Mengapa Pria Melakukan Ghosting?

Ilustrasi/faceofmalawi.com
Salah satu istilah yang populer akhir-akhir ini adalah ghosting. Dalam pemahaman saya (tolong ralat jika saya keliru), ghosting adalah orang yang tiba-tiba menghilang, atau menjauh, setelah melakukan pendekatan atau menjalin kebersamaan dengan seseorang. Biasanya, ghosting dilakukan pria pada wanita.

Ada cukup banyak artikel seputar ghosting yang pernah saya baca, dan rata-rata mengungkap alasan ghosting yang bisa dibilang abstrak. Maksud saya, artikel-artikel itu hanya berupa opini si penulis dalam menilai perilaku ghosting, dan tidak secara jelas mengungkap kenapa seseorang melakukan ghosting, khususnya dari pihak si pelaku.

Mungkin artikel-artikel terkait ghosting yang saya baca masih relatif sedikit, jadi saya belum menemukan penjabaran yang lebih luas.
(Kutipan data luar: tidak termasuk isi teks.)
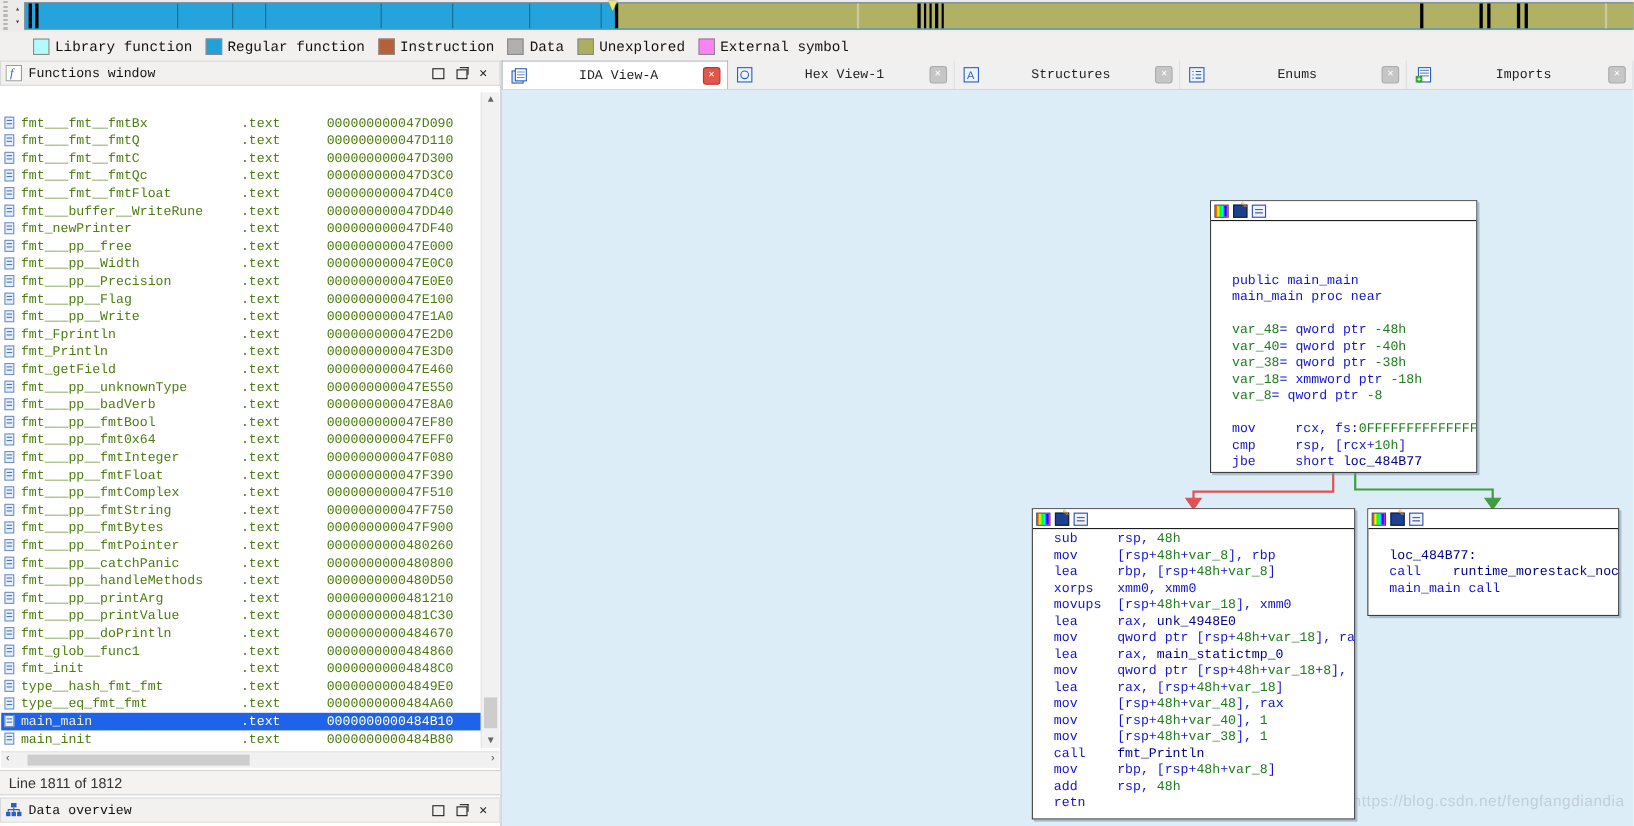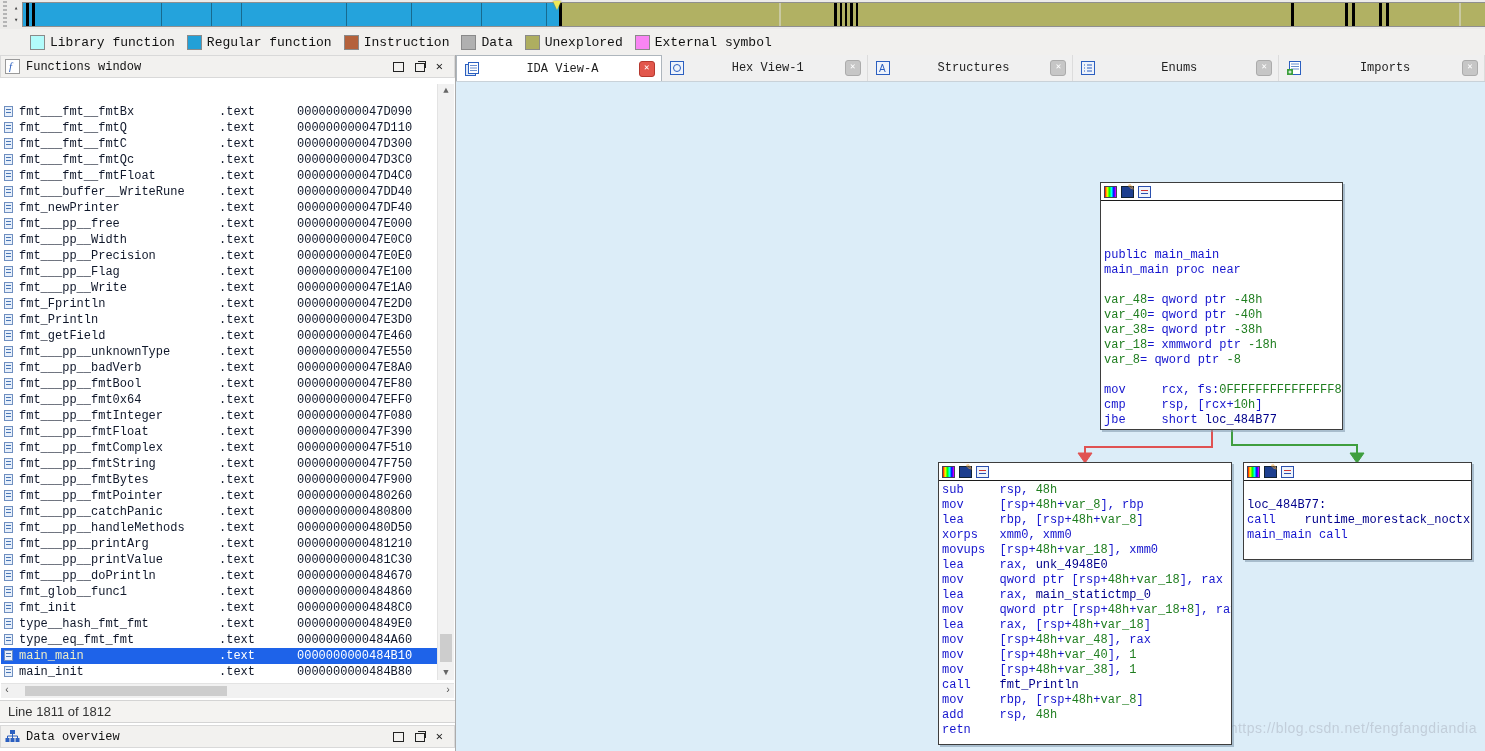--- a/index.html
+++ b/index.html
@@ -37,7 +37,7 @@
   .cols-header span{position:absolute;top:2px}
   .col-div{position:absolute;top:2px;bottom:2px;width:1px;background:#DCDCDC}
   .rows{position:absolute;left:1px;top:49px;width:437px;height:576px;overflow:hidden}
-  .frow{position:relative;height:16px;line-height:16px;white-space:nowrap;font-size:12px;color:#0f172a}
+  .frow{position:relative;height:16px;line-height:16px;white-space:nowrap;font-size:12px;color:#4d7c0f}
   .frow .ficon{position:absolute;left:3px;top:2px;width:9px;height:11px;background:#e8f0fb;border:1px solid #6f8fc0;box-sizing:border-box}
   .frow .ficon::after{content:"";position:absolute;left:1px;top:2px;right:1px;height:1px;background:#4a77b5;box-shadow:0 3px 0 #4a77b5}
   .frow .fname{position:absolute;left:18px}

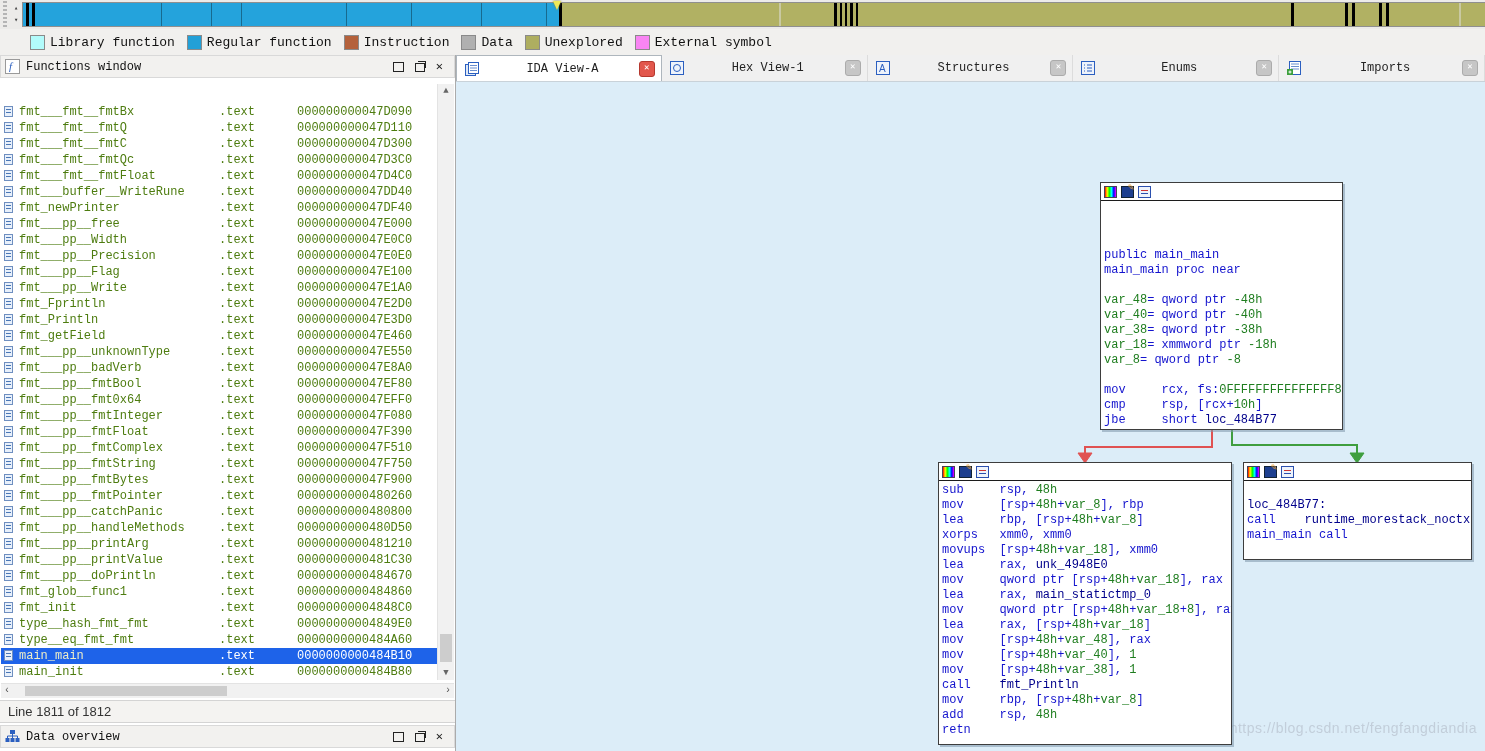--- a/index.html
+++ b/index.html
@@ -78,7 +78,7 @@
   .ic-edit::after{content:"\270E";position:absolute;right:-1px;top:-6px;font-size:10px;color:#e8a13c}
   .ic-group{background:#eef3fb;border:1px solid #2a4fae}
   .ic-group::after{content:"";position:absolute;left:2px;top:3px;width:7px;height:1px;background:#c33;box-shadow:0 3px 0 #2a4fae}
-  .bbody{padding:2px 3px;overflow:hidden}
+  .bbody{padding:2px 19px;overflow:hidden}
   .bl{white-space:pre;font-size:12px;line-height:15px;height:15px}
   .c-b{color:#1414CE}
   .c-g{color:#1E7D1E}

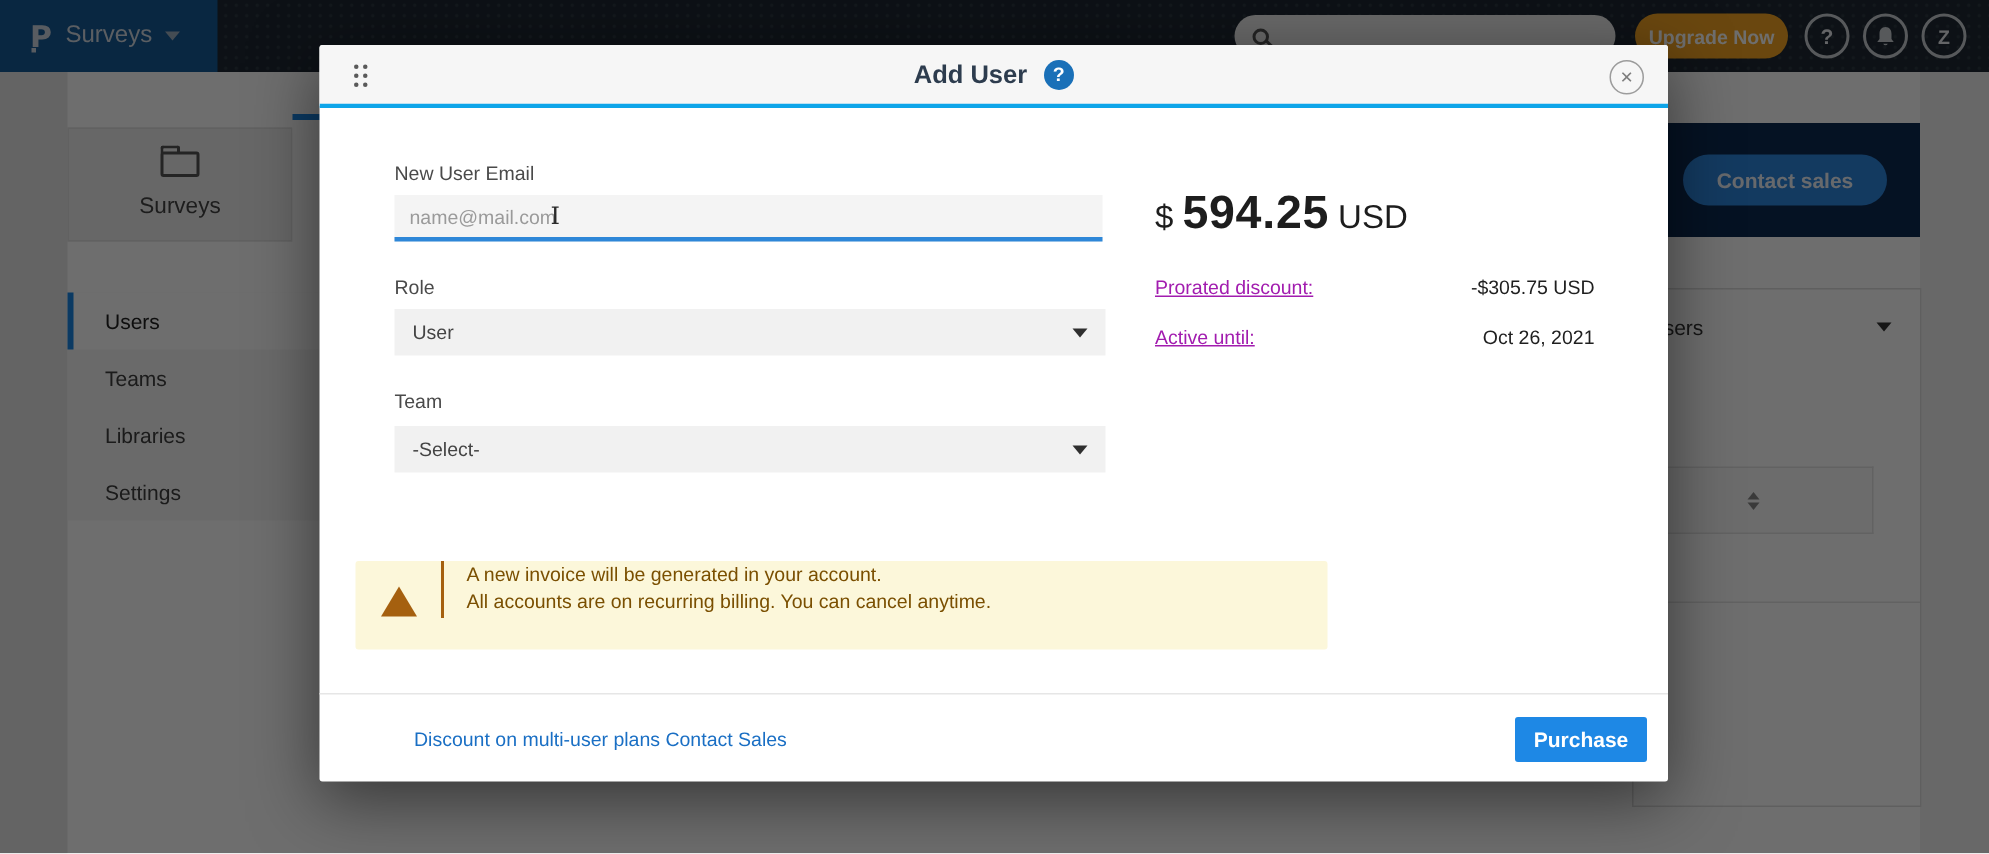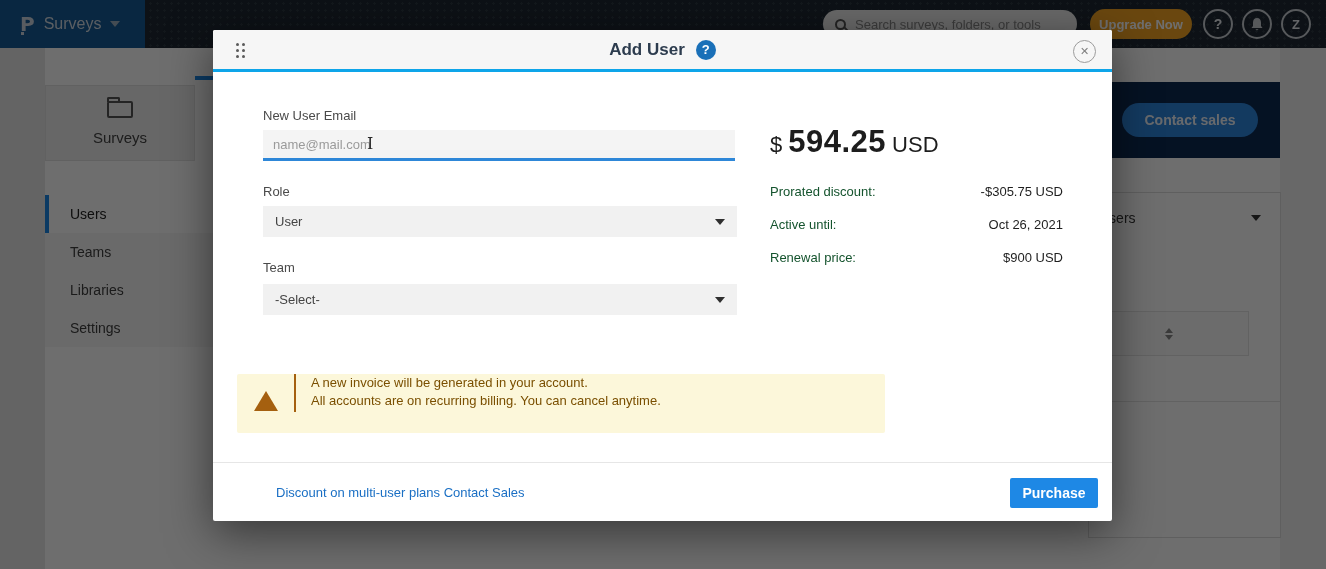--- a/index.html
+++ b/index.html
@@ -140,7 +140,6 @@
     </div>
     <div class="search">
       <span class="mag"></span>
-      <input placeholder="Search surveys, folders, or tools" style="">
     </div>
     <button class="upgrade-btn">Upgrade Now</button>
     <div class="nav-circle nc-help">?</div>

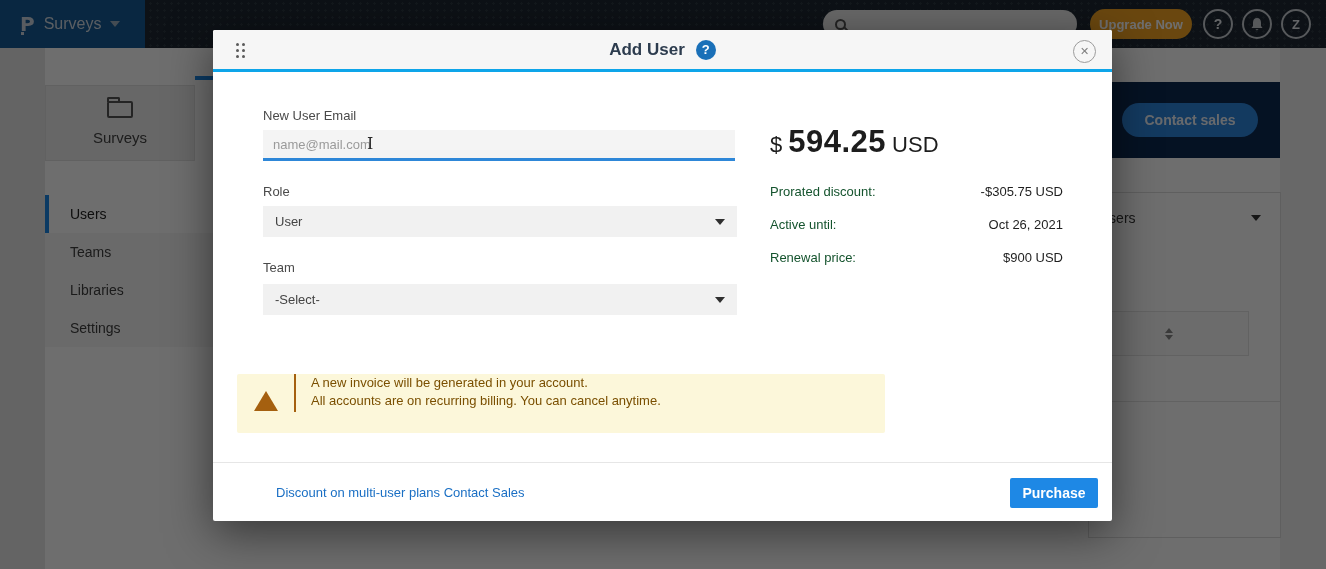--- a/index.html
+++ b/index.html
@@ -109,7 +109,7 @@
   .p-code { font-size:22px; font-weight:400; }
   .p-rows { margin-top:24px; }
   .p-row { display:flex; justify-content:space-between; font-size:13px; margin-bottom:18px; }
-  .p-row .pl { color:#14532d; } .p-row .pv { color:#1f1f1f; }
+  .p-row .pl { color:#a21caf;text-decoration:underline; } .p-row .pv { color:#1f1f1f; }
 
   .warning { position:absolute; left:24px; top:344px; width:648px; height:59px; background:#fcf7da;
              border-radius:2px; display:flex; align-items:flex-start; }

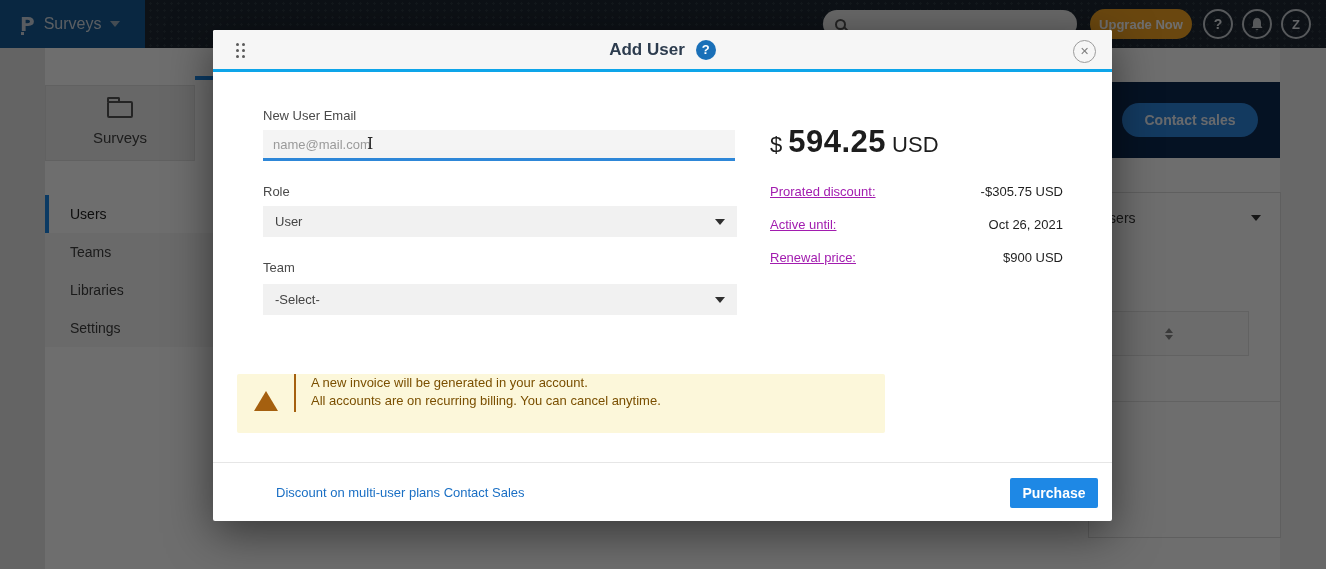--- a/index.html
+++ b/index.html
@@ -238,10 +238,6 @@
           <span class="pl">Active until:</span>
           <span class="pv">Oct 26, 2021</span>
         </div>
-        <div class="p-row">
-          <span class="pl">Renewal price:</span>
-          <span class="pv">$900 USD</span>
-        </div>
       </div>
     </div>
Yang jelas, dari yang selama ini saya baca, aktivitas ghosting lebih sering dikaitkan dengan motivasi negatif, meski penilaian itu mungkin spekulatif.

Ada beberapa artikel terkait ghosting yang menggunakan sudut pandang dari pihak yang di-ghosting (dalam hal ini wanita), dan menjelaskan bagaimana mereka (pihak yang di-ghosting) jadi kebingungan karena pria yang semula dekat dan bersamanya tiba-tiba menghilang.

Selama ini, saya belum pernah menemukan satu pun artikel yang membahas ghosting, dengan menggunakan sudut pandang pelaku ghosting (yang tentunya pria), atau semacam kumpulan pengakuan dari para pelaku ghosting, hingga mereka sampai melakukan hal tersebut. Padahal kita butuh pembanding, sekaligus butuh tahu kenapa seseorang melakukan ghosting, hingga tidak hanya berspekulasi.

Secara pribadi, saya menilai perilaku ghosting memang negatif, karena kesannya meninggalkan seseorang begitu saja, tanpa penjelasan apa pun, hingga pihak yang di-ghosting bisa jadi kebingungan dan bertanya-tanya. Namun, masih dalam pikiran saya, perilaku ghosting bisa jadi tidak selalu berlatar motivasi negatif (semisal ingin mempermainkan atau semacamnya).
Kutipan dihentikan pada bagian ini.